Thanks - I will wait for Stefan’s comments before I start digging in.
> On Jul 4, 2018, at 4:24 AM, Fabian Hueske <fhue...@gmail.com> wrote:
>
> Hi Ashish,
>
> I think we don't want to make it an official public API (at least not at this
> point), but maybe you can dig into the internal API and leverage it for your
> use case.
> I'm not 100% sure about all the implications, that's why I pulled in Stefan
> in this thread.
>
> Best, Fabian
>
> 2018-07-02 15:37 GMT+02:00 ashish pok <ashish...@yahoo.com
> <mailto:ashish...@yahoo.com>>:
> Thanks Fabian! It sounds like KeyGroup will do the trick if that can be made
> publicly accessible.
>
> On Monday, July 2, 2018, 5:43:33 AM EDT, Fabian Hueske <fhue...@gmail.com
> <mailto:fhue...@gmail.com>> wrote:
>
>
> Hi Ashish, hi Vijay,
>
> Flink does not distinguish between different parts of a key (parent, child)

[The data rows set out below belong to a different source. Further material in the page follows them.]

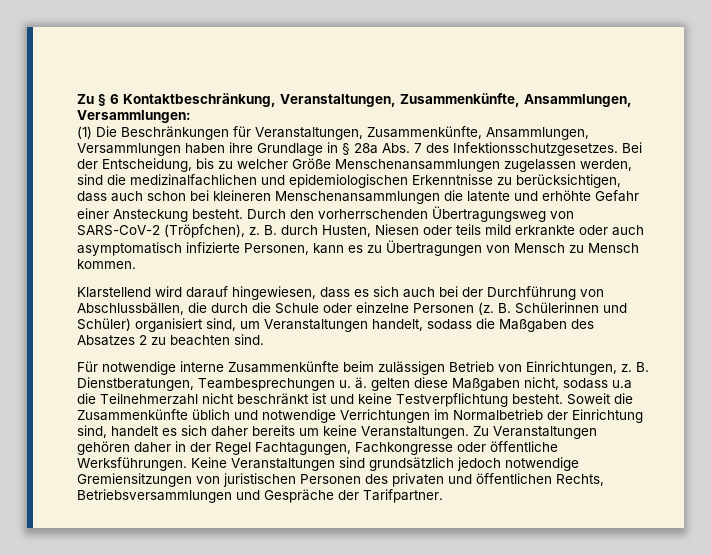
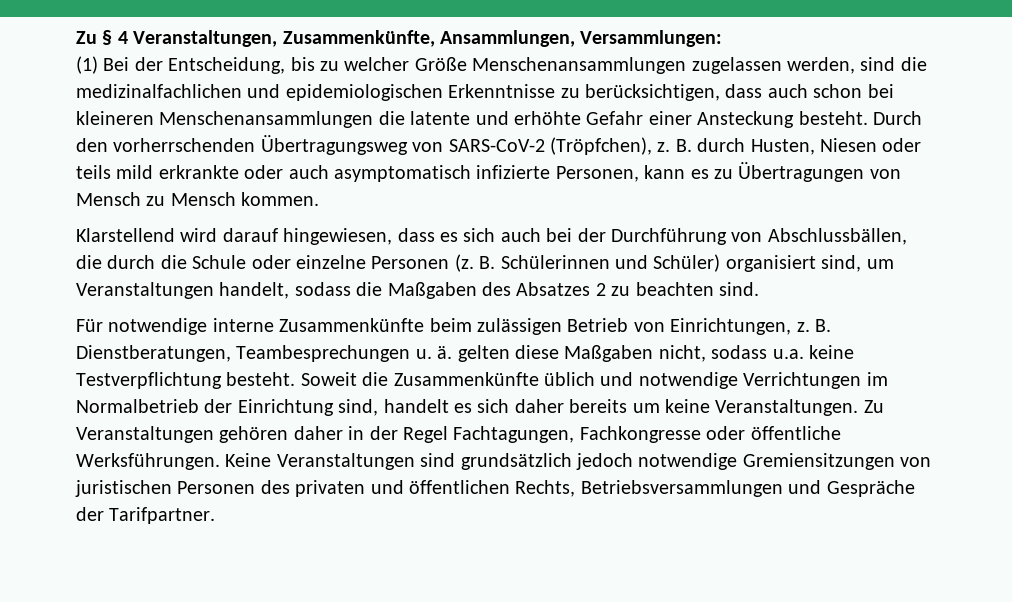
- Zu § 6 Kontaktbeschränkung, Veranstaltungen, Zusammenkünfte, Ansammlungen, Versammlungen:
+ Zu § 4 Veranstaltungen, Zusammenkünfte, Ansammlungen, Versammlungen:
- (1) Die Beschränkungen für Veranstaltungen, Zusammenkünfte, Ansammlungen, Versammlungen haben ihre Grundlage in § 28a Abs. 7 des Infektionsschutzgesetzes. Bei der Entscheidung, bis zu welcher Größe Menschenansammlungen zugelassen werden, sind die medizinalfachlichen und epidemiologischen Erkenntnisse zu berücksichtigen, dass auch schon bei kleineren Menschenansammlungen die latente und erhöhte Gefahr einer Ansteckung besteht.
+ (1) Bei der Entscheidung, bis zu welcher Größe Menschenansammlungen zugelassen werden, sind die medizinalfachlichen und epidemiologischen Erkenntnisse zu berücksichtigen, dass auch schon bei kleineren Menschenansammlungen die latente und erhöhte Gefahr einer Ansteckung besteht.
- B. Dienstberatungen, Teambesprechungen u. ä. gelten diese Maßgaben nicht, sodass u.a die Teilnehmerzahl nicht beschränkt ist und keine Testverpflichtung besteht.
+ B. Dienstberatungen, Teambesprechungen u. ä. gelten diese Maßgaben nicht, sodass u.a. keine Testverpflichtung besteht.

> in the public APIs. However, there is an internal concept of KeyGroups which
> is similar to what you call physical partitioning. A KeyGroup is a group of
> keys that are always processed on the same physical node. The motivation for
> this feature is operator scaling because all keys of a group are always
> processed by the same node and hence their state is always distributed
> together. However, AFAIK, KeyGroups are not exposed to the user API.
> Moreover, KeyGroups are distributed to slots, i.e., each KeyGroup is
> processed by a single slot, but each slot might processes multiple key
> groups. This distribution is done with hash partitioning and hence hard to
> tune.
>
> There might be a way to tweak this by implementing an own low-level operator
> but I'm not sure. Stefan (in CC) might be able to give some hints.
>
> Best, Fabian
>
> 2018-06-29 18:35 GMT+02:00 Vijay Balakrishnan <bvija...@gmail.com
> <mailto:bvija...@gmail.com>>:
> Thanks for the clarification, Fabian.
> This is what I compromised on for my use-case-doesn't exactly do what I
> intended to do.
> Partition by a key, and then spawn threads inside that partition to do my
> task and then finally repartition again(for a subsequent connect).
>
> DataStream<CameraWithCube> keyedByCamCameraStream = env
> .addSource(new Source(....))
> .keyBy((cameraWithCube) -> cameraWithCube.getCam() );
> AsyncFunction<CameraWithCube, CameraWithCube> cameraWithCubeAsyncFunction =
> new SampleAsyncFunction(...., nThreads);//spawn threads here
> with the second key ts here
> DataStream<CameraWithCube> cameraWithCubeDataStreamAsync =
> AsyncDataStream.orderedWait( keyedByCamCameraStream,
> cameraWithCubeAsyncFunction, timeout, TimeUnit.MILLISECONDS, nThreads)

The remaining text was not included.